Lorsqu'une entreprise procède à une restructuration de ses activités, la question se pose de savoir si les frais - fréquemment considérables - qui y sont associés doivent être pris en charge au moment où ils sont exposés, ou s'ils peuvent être portés à l'actif afin d'être mis à charge des exercices ultérieurs par le biais d'amortissements. Dans ce dernier cas, sous quelle rubrique de l'actif ces frais doivent-ils être portés ?

La Commission estime que l'inscription à l'actif de charges engagées dans le cadre d'une restructuration n'est justifiée que pour autant :

  • 1° qu'il s'agisse de dépenses à caractère exceptionnel, nettement circonscrites et relatives à une modification substantielle de la structure ou de l'organisation de l'entreprise;

  • 2° que, de l'avis de l'organe de gestion de l'entreprise, ces dépenses aient un impact favorable et durable sur la rentabilité de l'entreprise.

La mise en place du plan d'amortissement de ces frais doit s'inspirer tout directement de cet impact.

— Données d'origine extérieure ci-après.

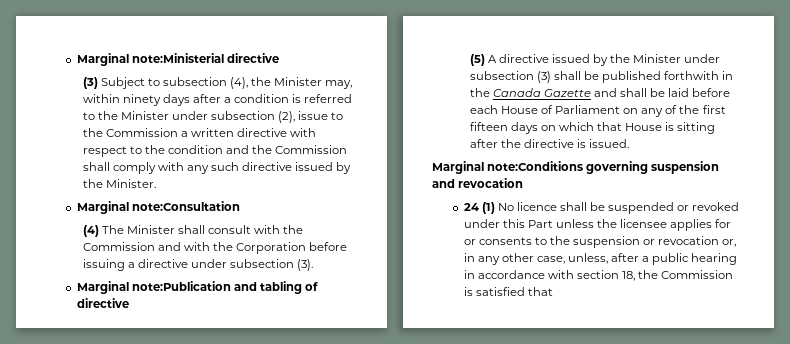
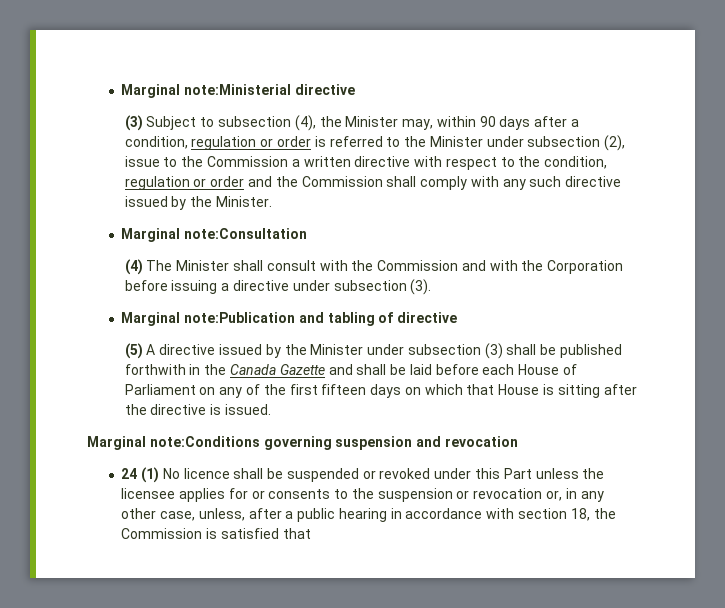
- (3) Subject to subsection (4), the Minister may, within ninety days after a condition is referred to the Minister under subsection (2), issue to the Commission a written directive with respect to the condition and the Commission shall comply with any such directive issued by the Minister.
+ (3) Subject to subsection (4), the Minister may, within 90 days after a condition, regulation or order is referred to the Minister under subsection (2), issue to the Commission a written directive with respect to the condition, regulation or order and the Commission shall comply with any such directive issued by the Minister.

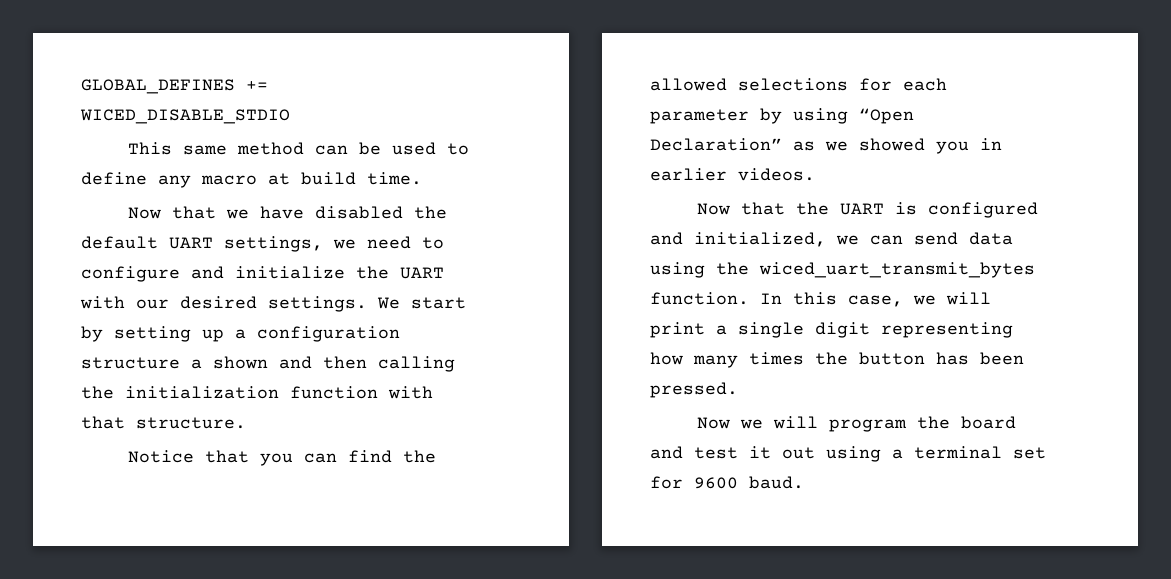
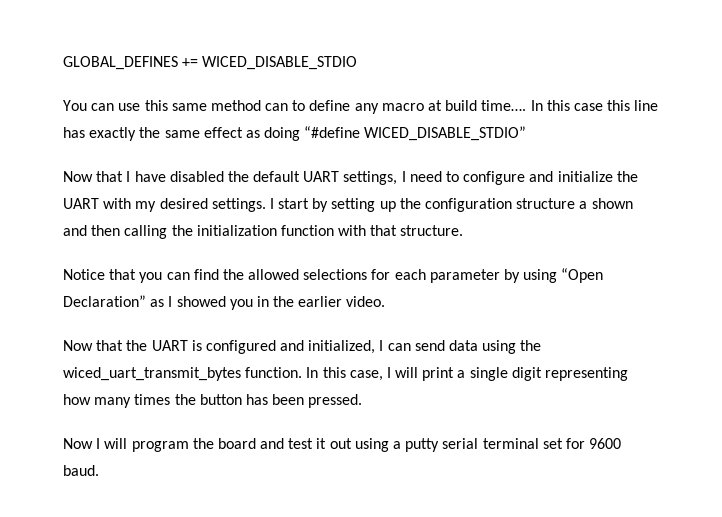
- This same method can be used to define any macro at build time.
- Now that we have disabled the default UART settings, we need to configure and initialize the UART with our desired settings.
+ You can use this same method can to define any macro at build time…. In this case this line has exactly the same effect as doing “#define WICED_DISABLE_STDIO”
+ Now that I have disabled the default UART settings, I need to configure and initialize the UART with my desired settings.
- We start by setting up a configuration structure a shown and then calling the initialization function with that structure.
+ I start by setting up the configuration structure a shown and then calling the initialization function with that structure.
- Notice that you can find the allowed selections for each parameter by using “Open Declaration” as we showed you in earlier videos.
+ Notice that you can find the allowed selections for each parameter by using “Open Declaration” as I showed you in the earlier video.
- Now that the UART is configured and initialized, we can send data using the wiced_uart_transmit_bytes function.
+ Now that the UART is configured and initialized, I can send data using the wiced_uart_transmit_bytes function.
- In this case, we will print a single digit representing how many times the button has been pressed.
+ In this case, I will print a single digit representing how many times the button has been pressed.
- Now we will program the board and test it out using a terminal set for 9600 baud.
+ Now I will program the board and test it out using a putty serial terminal set for 9600 baud.

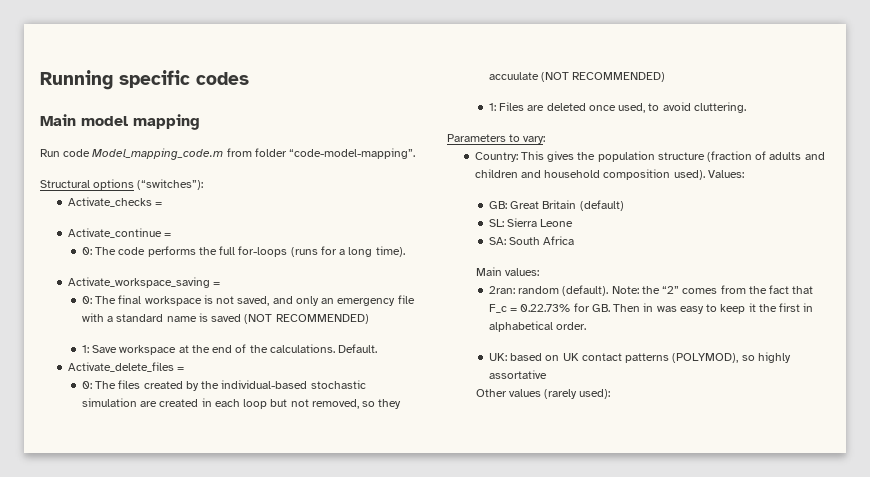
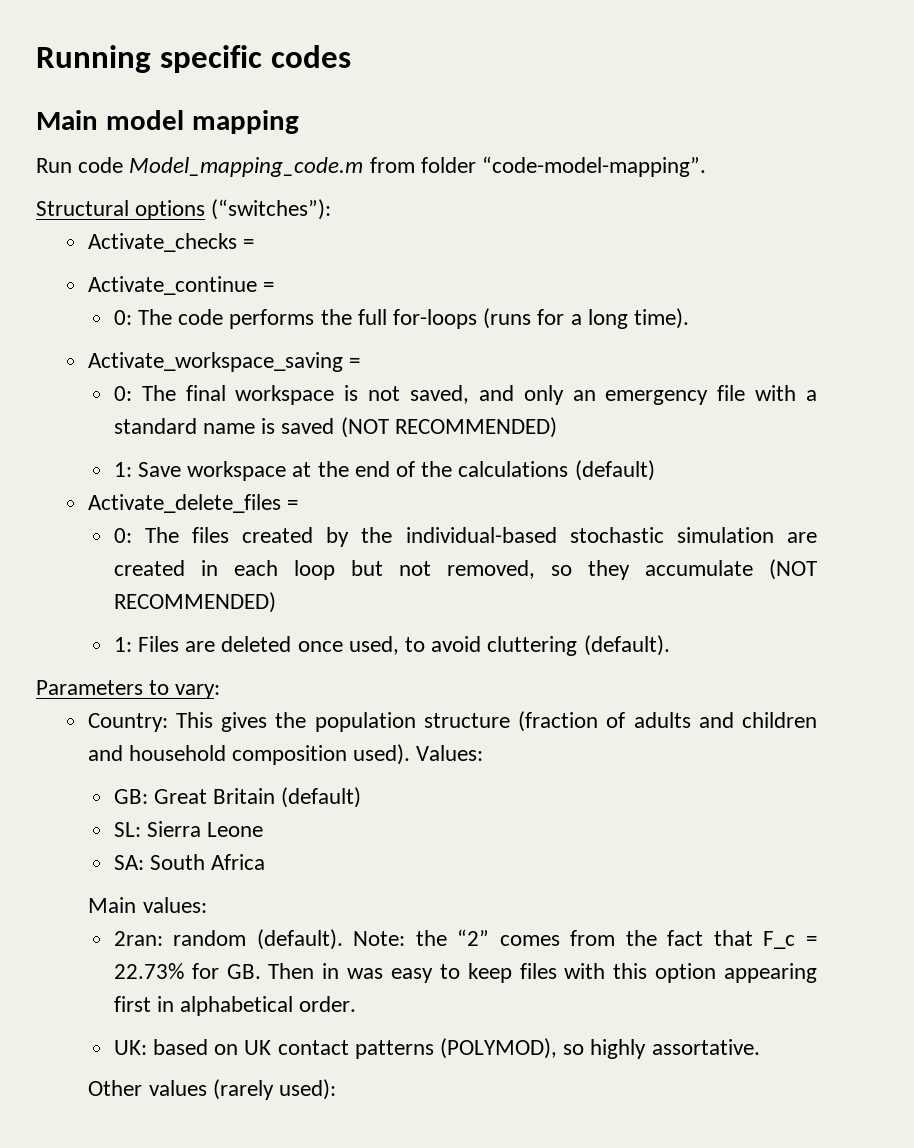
- 1: Save workspace at the end of the calculations. Default.
+ 1: Save workspace at the end of the calculations (default)
- 0: The files created by the individual-based stochastic simulation are created in each loop but not removed, so they accuulate (NOT RECOMMENDED)
+ 0: The files created by the individual-based stochastic simulation are created in each loop but not removed, so they accumulate (NOT RECOMMENDED)
- 1: Files are deleted once used, to avoid cluttering.
+ 1: Files are deleted once used, to avoid cluttering (default).
- Note: the “2” comes from the fact that F_c = 0.22.73% for GB. Then in was easy to keep it the first in alphabetical order.
+ Note: the “2” comes from the fact that F_c = 22.73% for GB. Then in was easy to keep files with this option appearing first in alphabetical order.
- UK: based on UK contact patterns (POLYMOD), so highly assortative
+ UK: based on UK contact patterns (POLYMOD), so highly assortative.

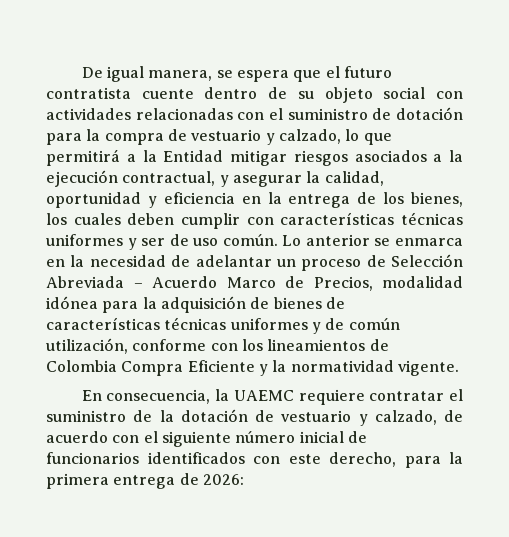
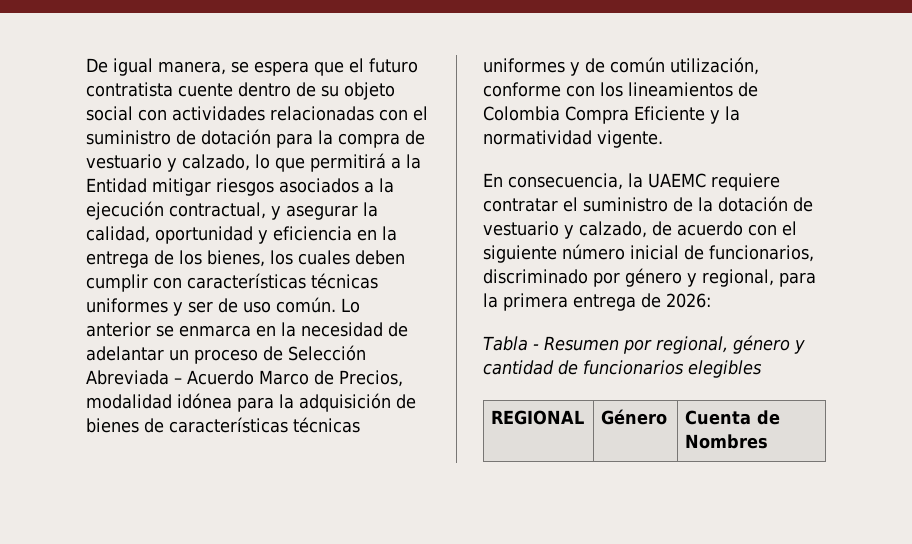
- En consecuencia, la UAEMC requiere contratar el suministro de la dotación de vestuario y calzado, de acuerdo con el siguiente número inicial de funcionarios identificados con este derecho, para la primera entrega de 2026:
+ En consecuencia, la UAEMC requiere contratar el suministro de la dotación de vestuario y calzado, de acuerdo con el siguiente número inicial de funcionarios, discriminado por género y regional, para la primera entrega de 2026:
+ Tabla - Resumen por regional, género y cantidad de funcionarios elegibles
+ REGIONAL | Género | Cuenta de Nombres

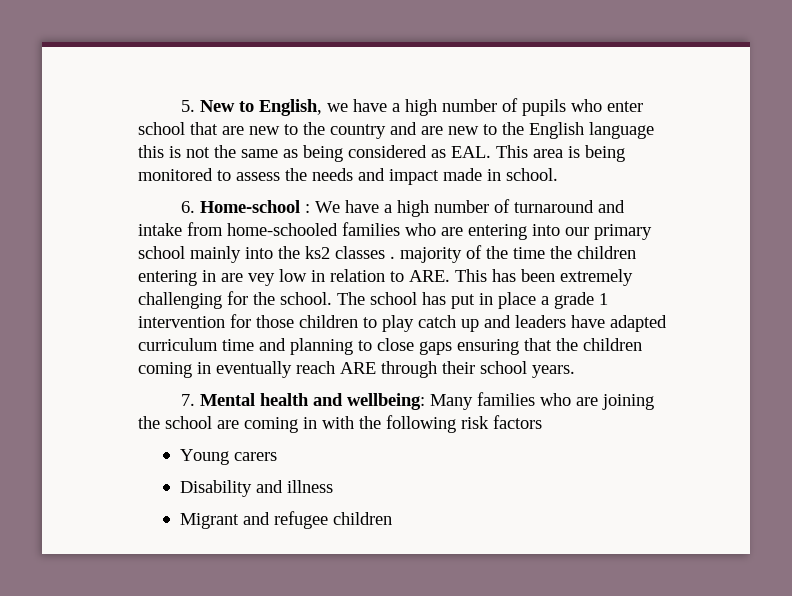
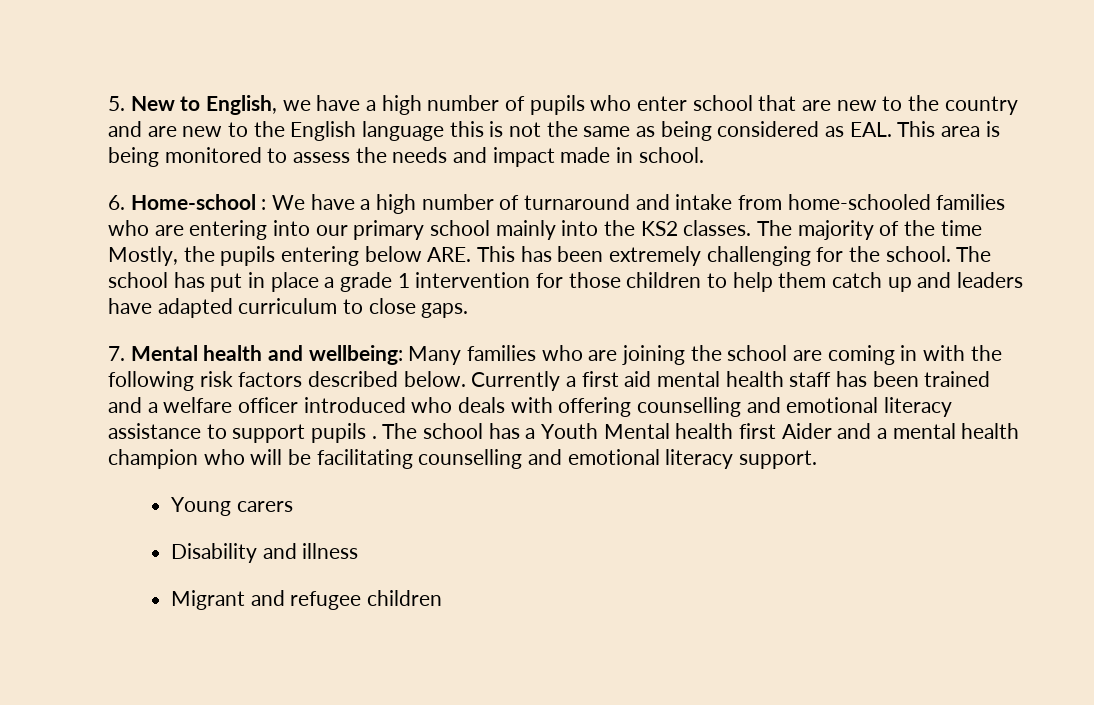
- 6. Home-school : We have a high number of turnaround and intake from home-schooled families who are entering into our primary school mainly into the ks2 classes . majority of the time the children entering in are vey low in relation to ARE. This has been extremely challenging for the school.
+ 6. Home-school : We have a high number of turnaround and intake from home-schooled families who are entering into our primary school mainly into the KS2 classes. The majority of the time Mostly, the pupils entering below ARE. This has been extremely challenging for the school.
- The school has put in place a grade 1 intervention for those children to play catch up and leaders have adapted curriculum time and planning to close gaps ensuring that the children coming in eventually reach ARE through their school years.
+ The school has put in place a grade 1 intervention for those children to help them catch up and leaders have adapted curriculum to close gaps.
- 7. Mental health and wellbeing: Many families who are joining the school are coming in with the following risk factors
+ 7. Mental health and wellbeing: Many families who are joining the school are coming in with the following risk factors described below. Currently a first aid mental health staff has been trained and a welfare officer introduced who deals with offering counselling and emotional literacy assistance to support pupils . The school has a Youth Mental health first Aider and a mental health champion who will be facilitating counselling and emotional literacy support.

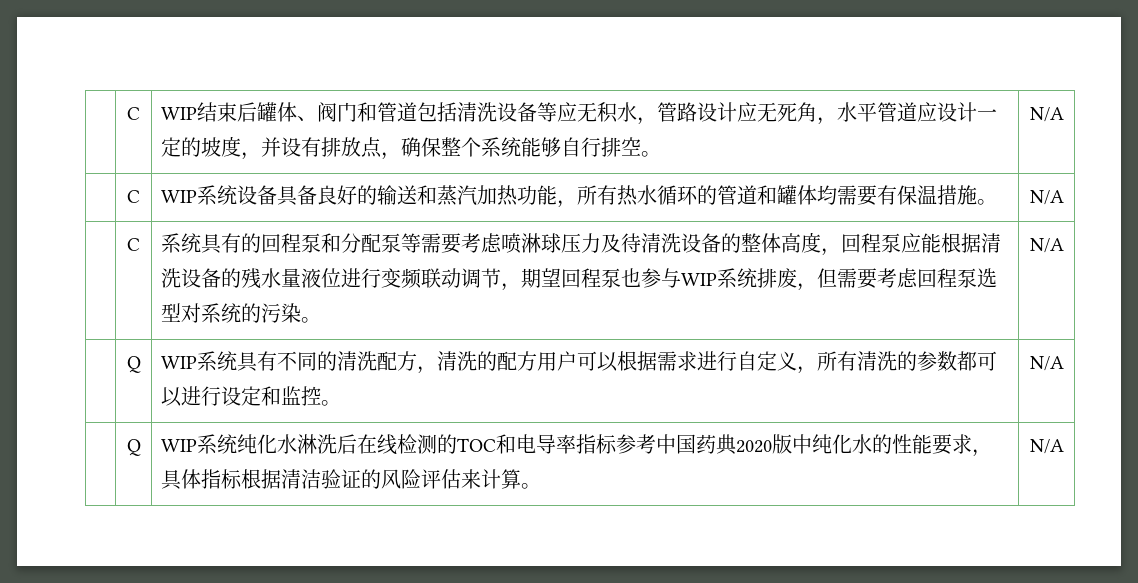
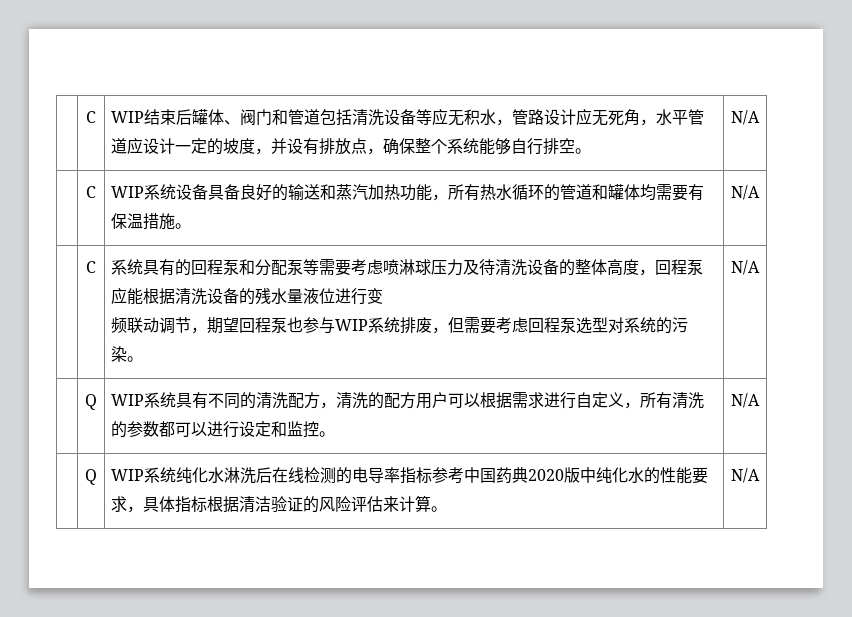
- 系统具有的回程泵和分配泵等需要考虑喷淋球压力及待清洗设备的整体高度，回程泵应能根据清洗设备的残水量液位进行变频联动调节，期望回程泵也参与WIP系统排废，但需要考虑回程泵选型对系统的污染。
+ 系统具有的回程泵和分配泵等需要考虑喷淋球压力及待清洗设备的整体高度，回程泵应能根据清洗设备的残水量液位进行变
+ 频联动调节，期望回程泵也参与WIP系统排废，但需要考虑回程泵选型对系统的污染。
- | Q | WIP系统纯化水淋洗后在线检测的TOC和电导率指标参考中国药典2020版中纯化水的性能要求，具体指标根据清洁验证的风险评估来计算。 | N/A
+ | Q | WIP系统纯化水淋洗后在线检测的电导率指标参考中国药典2020版中纯化水的性能要求，具体指标根据清洁验证的风险评估来计算。 | N/A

Une restructuration peut comporter des dépenses et charges de natures diverses : amortissements exceptionnels, frais d'étude, frais de déménagement, indemnités de préavis, mise en place d'un régime de prépension conventionnelle, frais de recyclage du personnel, acquisition de matériels nouveaux, etc.

Dans la mesure où ces frais de restructuration revêtent la nature de charges (par exemple amortissements exceptionnels, provisions pour charges, frais de personnel) et où ces charges revêtent par définition un caractère exceptionnel, c'est logiquement sous les résultats exceptionnels qu'ils doivent être portés, selon leur nature. Leur inscription à l'actif en vue de leur répartition sur les exercices ultérieurs, se fera via une rubrique ad hoc des produits exceptionnels. A l'actif ces frais seront classés sous les immobilisations incorporelles.

Ces charges et leur mode d'imputation dans les comptes annuels feront, en application de l'article 3 de l'arrêté du 8 octobre 1976, l'objet d'explicitations dans l'annexe.